I considered asking a passerby for help. I even considered using BlindSquare, an app that could tell me how many meters away and in what direction the pub is from me. But I decided against it. Instead, I called up my friend sitting in the pub and asked them to come and get me.
From Bats to Apps
The assistive technology boom for the blind arguably began in 1976, when New Zealand-based engineer Leslie Kay and his-then graduate student Russell Smith invented the Sonic Guide. Inspired by bats’ use of sonar for navigation, the Sonic Guide was a $2,000 piece of eyewear that transmitted auditory information to the wearer about their environment. The closer they came to an object in their path, the louder and more frenetic the noise became.
The Sonic Guide was revolutionary — except no one bought it. Kay and Smith went on to invent many other assistive devices, including the Viewscan, the first portable video magnifier; the first portable talking word processor; and the BrailleNote reader, all of which live on in different forms today. The company that Smith founded, today known as HumanWare, became the Apple of blind technology.

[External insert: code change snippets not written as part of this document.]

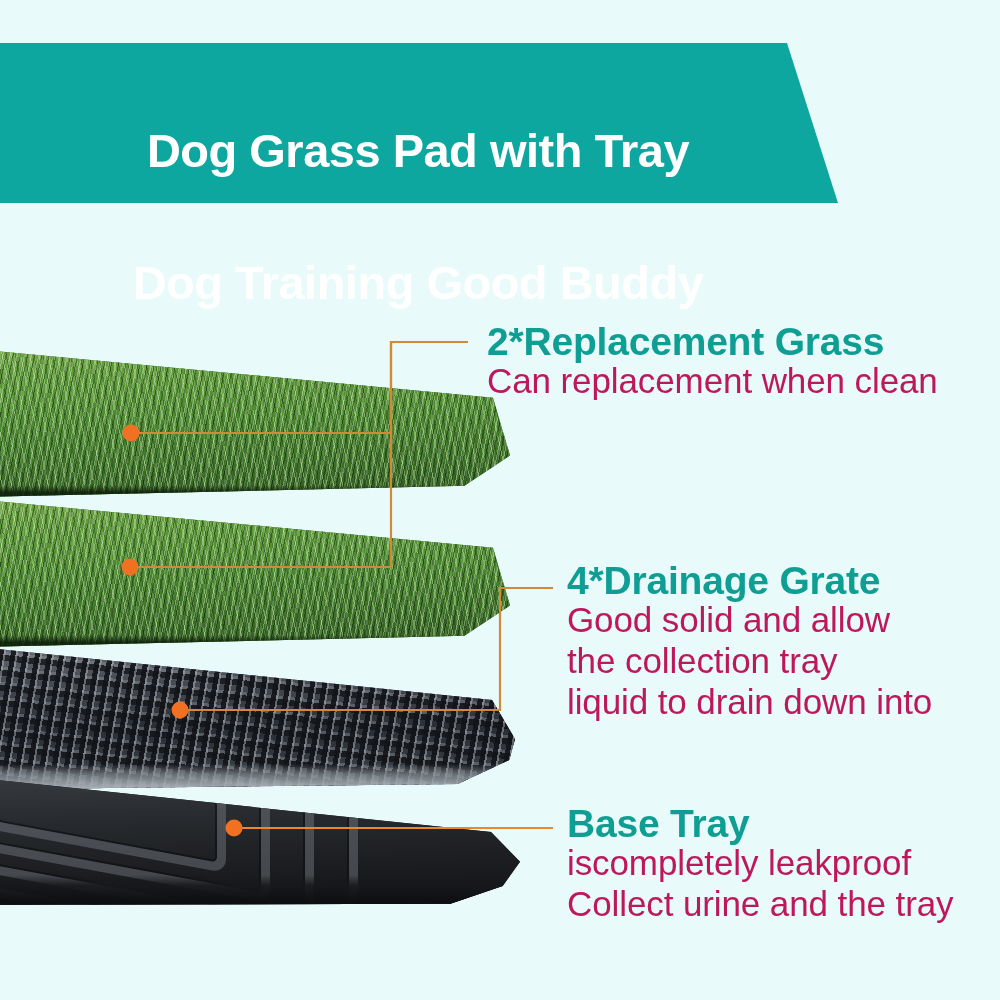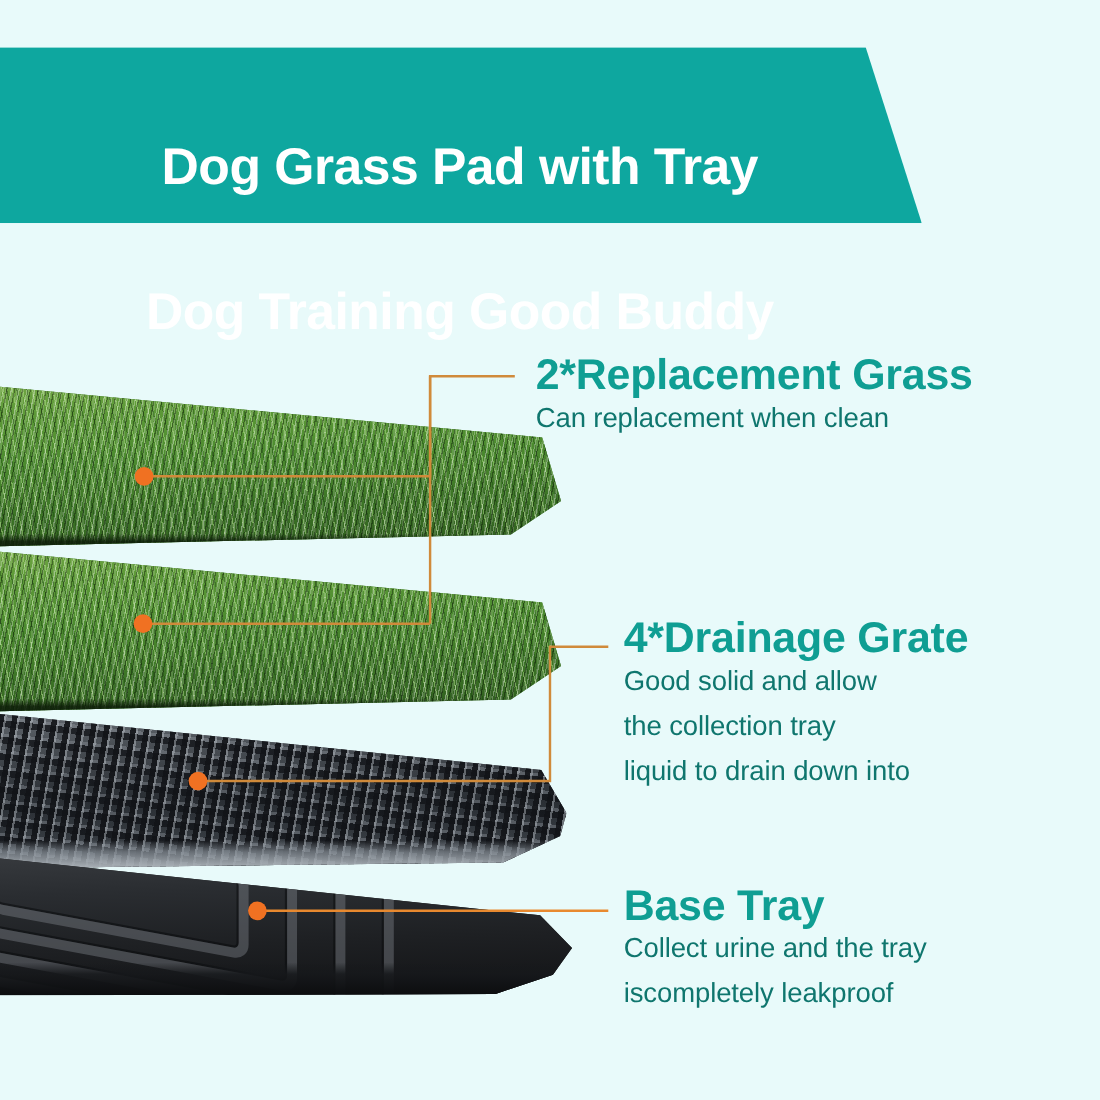--- a/index.html
+++ b/index.html
@@ -171,22 +171,22 @@
   .callout { position: absolute; }
   .callout-title {
     color: #0f9e93;
     font-size: 39px;
     font-weight: bold;
     line-height: 36px;
     letter-spacing: -0.2px;
     white-space: nowrap;
   }
   .callout-body {
-    color: #0f766e;
-    font-size: 25px;
+    color: #be185d;
+    font-size: 35px;
     line-height: 41px;
     letter-spacing: -0.1px;
   }
   .callout-body span { display: block; white-space: nowrap; }
 
   .callout-1 { left: 487px; top: 324px; }
   .callout-2 { left: 567px; top: 563px; }
   .callout-3 { left: 567px; top: 806px; }
 </style>
 </head>
@@ -245,18 +245,18 @@
     <div class="callout-body">
       <span>Good solid and allow</span>
       <span>the collection tray</span>
       <span>liquid to drain down into</span>
     </div>
   </div>
 
   <div class="callout callout-3">
     <div class="callout-title">Base Tray</div>
     <div class="callout-body">
+      <span>iscompletely leakproof</span>
       <span>Collect urine and the tray</span>
-      <span>iscompletely leakproof</span>
     </div>
   </div>
 
 </div>
 
 </body></html>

The field has been moving rapidly since the release of the Sonic Guide. Today we have digital magnification glasses like eSight; powerful video magnifiers from HumanWare; artificially intelligent headsets like OrCam, similar to Seeing AI; and Kay and Smith-inspired sonar-detecting bracelets like the Sunu Band. They’re all quite expensive, however, which is why the App Store’s endless stream of affordable and often free assistive apps are so important. With text recognition apps like KNFB Reader, money-identification apps like LookTel, GPS and location-orienting apps like BlindSquare or Microsoft’s Soundscape, costly physical devices are losing their monopoly on assistive technology.
Yet these apps aren’t always particularly sophisticated. Like Be My Eyes, they often involve a video link to a remote worker. They frequently rely on human rather than artificial intelligence. As such, they belong to a broader trend of on-demand labor apps like Instacart, DoorDash, and Uber. The support workers and personal assistants that vision-impaired people have always depended on are still there. But now they live on the other side of our phones, as gig workers performing platform-mediated labor.
Tethered, Together
I’m with my friends in Old Spitalfields Market in East London. It’s trendy, sprawling, and filled with the scents of cross-continent street food. The market is bustling and we’re ravenous, but we can’t find the place we’re looking for. Finally I say, “Should I just use my phone?”
“Let’s just use our eyes,” my friend says to me, before biting her tongue.
And then I get it: I’m not the only one who feels uncomfortable about my reliance on technology. I’m not the only one who hates knowing that I can’t live without my smartphone.
So I put my phone back in my pocket and let my friends keep looking for that Mexican place we can’t find. At least I know I’m not alone.